In a word, during the space of two or three weeks, Shachtman has discovered that I make mistakes ninety-nine times out of a hundred, especially where Shachtman himself happens to become involved. It occurs to me that the latest percentage also suffers from slight exaggeration – but this time in the opposite direction. In any event Shachtman discovered my tendency to replace revolution by the masses with ‘bureaucratic revolution’ far more abruptly than I discovered his petty-bourgeois deviation.

Comrade Shachtman invites me to present proof of the existence of a ‘petty-bourgeois tendency’ in the party during the past year; or even two-three years. Shachtman is completely justified in not wishing to refer to the more distant past. But in accordance with Shachtman’s invitation, I shall confine myself to the last three years. Please pay attention. To the rhetorical questions of my unsparing critic I shall reply with a few exact documents.


On 25 May, 1937, I wrote to New York concerning the policy of the Bolshevik-Leninist faction in the Socialist Party:

…I must cite two recent documents: (a) the private letter of ‘Max’ about the convention, and (b) Shachtman’s article, ‘Towards a Revolutionary Socialist Party’. The title of this article alone characterises a false perspective. It seems to me established by the developments, including the last convention, that the party is evolving, not into a ‘revolutionary’ party, but into a kind of ILP, that is, a miserable centrist political abortion without any perspective.

The affirmation that the American Socialist Party is now “closer to the position of revolutionary Marxism than any party of the Second or Third Internationals” is an absolutely unmerited compliment: the American Socialist Party is only more backward than the analogous formations in Europe – the POUM, ILP, SAP, etc. … Our duty is to unmask this negative advantage of Norman Thomas and Co., and not to speak about the “superiority (of the war resolution) over any resolution ever adopted before by the party…” This is a purely literary appreciation, because every resolution must be taken in connection with historical events, with the political situation and its imperative needs…

In both of the documents mentioned in the above letter, Shachtman revealed excessive adaptability toward the left wing of the petty-bourgeois democrats – political mimicry – a very dangerous symptom in a revolutionary politician! It is extremely important to take note of his high appraisal of the ‘radical’ position of Norman Thomas in relation to war… in Europe. Opportunists, as is well known, tend to all the greater radicalism the further removed they are from events. With this law in mind it is not difficult to appraise at its true value the fact that Shachtman and his allies accuse us of a tendency to “capitulate to Stalinism.” Alas, sitting in the Bronx, it is much easier to display irreconcilability toward the Kremlin than toward the American petty bourgeoisie.


To believe comrade Shachtman, I dragged the question of the class composition of the factions into the dispute by the hair. Here too, let us refer to the recent past.

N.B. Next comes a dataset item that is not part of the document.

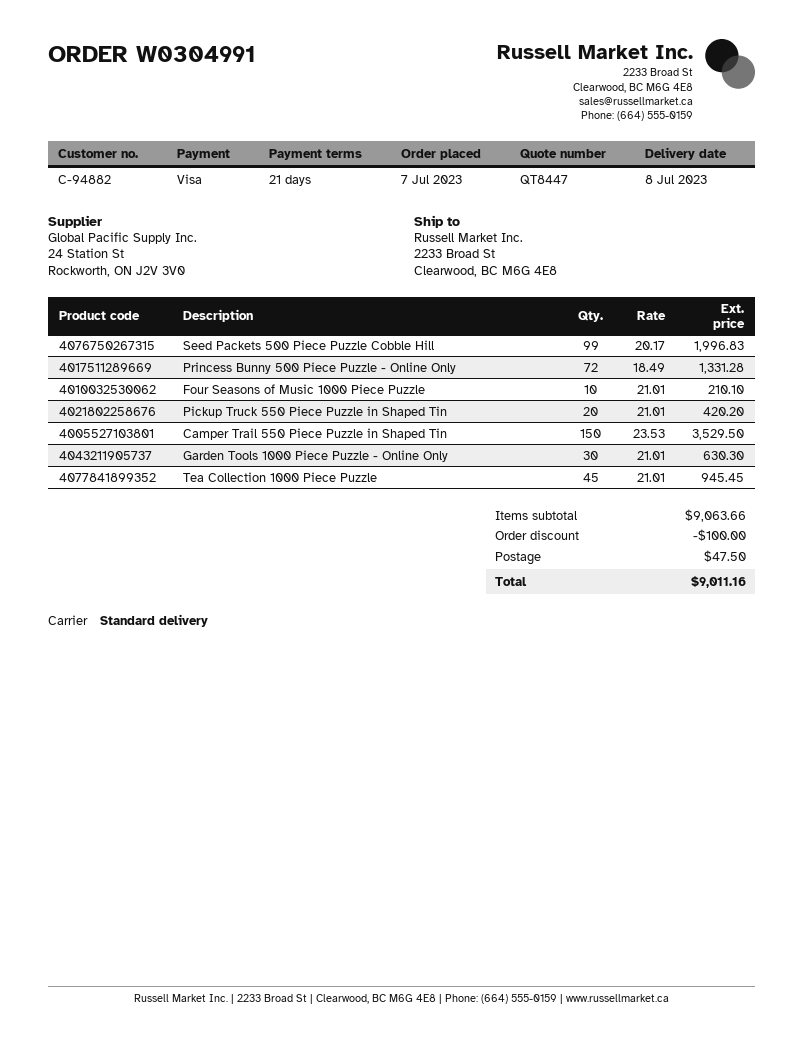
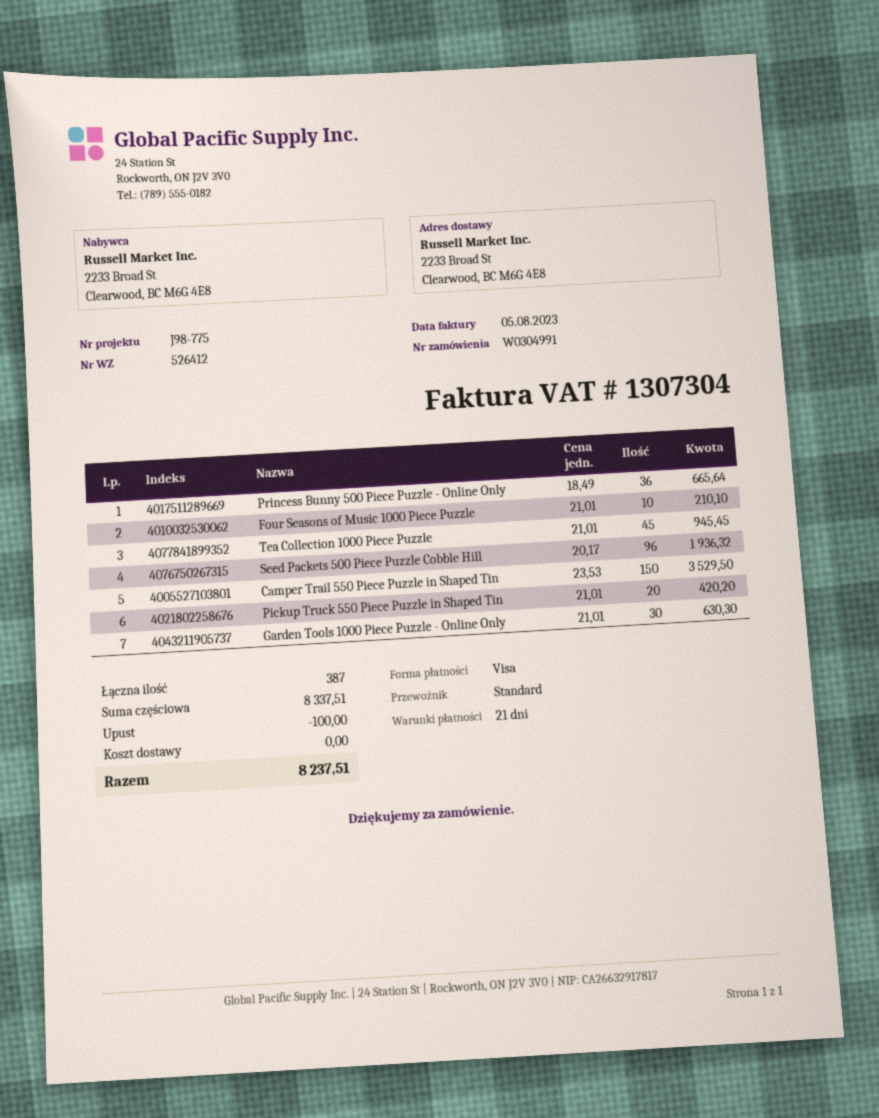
Seed Packets 500 Piece Puzzle Cobble Hill: 99 x 20.17 = 1996.83 -> 96 x 20.17 = 1936.32
Princess Bunny 500 Piece Puzzle - Online Only: 72 x 18.49 = 1331.28 -> 36 x 18.49 = 665.64
subtotal: 9063.66 -> 8337.51
shipping: 47.50 -> 0.00
total: 9011.16 -> 8237.51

On 3 October, 1937, I wrote to New York:

I have remarked hundreds of times that the worker who remains unnoticed in the ‘normal’ conditions of party life reveals remarkable qualities in a change of the situation when general formulas and fluent pens are not sufficient, where acquaintance with the life of workers and practical capacities are necessary. Under such conditions a gifted worker reveals a sureness of himself and reveals also his general political capabilities.

Predominance in the organisation of intellectuals is inevitable in the first period of the development of the organisation. It is at the same time a big handicap to the political education of the more gifted workers… It is absolutely necessary at the next convention to introduce in the local and central committees as many workers as possible. To a worker, activity in the leading party body is at the same time a high political school…

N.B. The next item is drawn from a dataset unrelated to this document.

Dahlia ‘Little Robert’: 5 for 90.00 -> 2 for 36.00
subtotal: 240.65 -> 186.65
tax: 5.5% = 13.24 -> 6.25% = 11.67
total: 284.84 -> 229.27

The difficulty is that in every organisation there are traditional committee members and that different secondary, factional and personal considerations play a too great role in the composition of the list of candidates.

I have never met either attention or interest from comrade Shachtman in questions of this kind.


To believe comrade Shachtman, I injected the question of comrade Abern’s faction as a concentration of petty-bourgeois individuals artificially and without any basis in fact. Yet on 10 October, 1937, at a time when Shachtman marched shoulder to shoulder with Cannon and it was considered officially that Abern had no faction, I wrote to Cannon:

The party has only a minority of genuine factory workers… The non-proletarian elements represent a very necessary yeast, and I believe that we can be proud of the good quality of these elements… But… Our party can be inundated by non-proletarian elements and can even lose its revolutionary character. The task is naturally not to prevent the influx of intellectuals by artificial methods… but to orientate practically all the organisation toward the factories, the strikes, the unions…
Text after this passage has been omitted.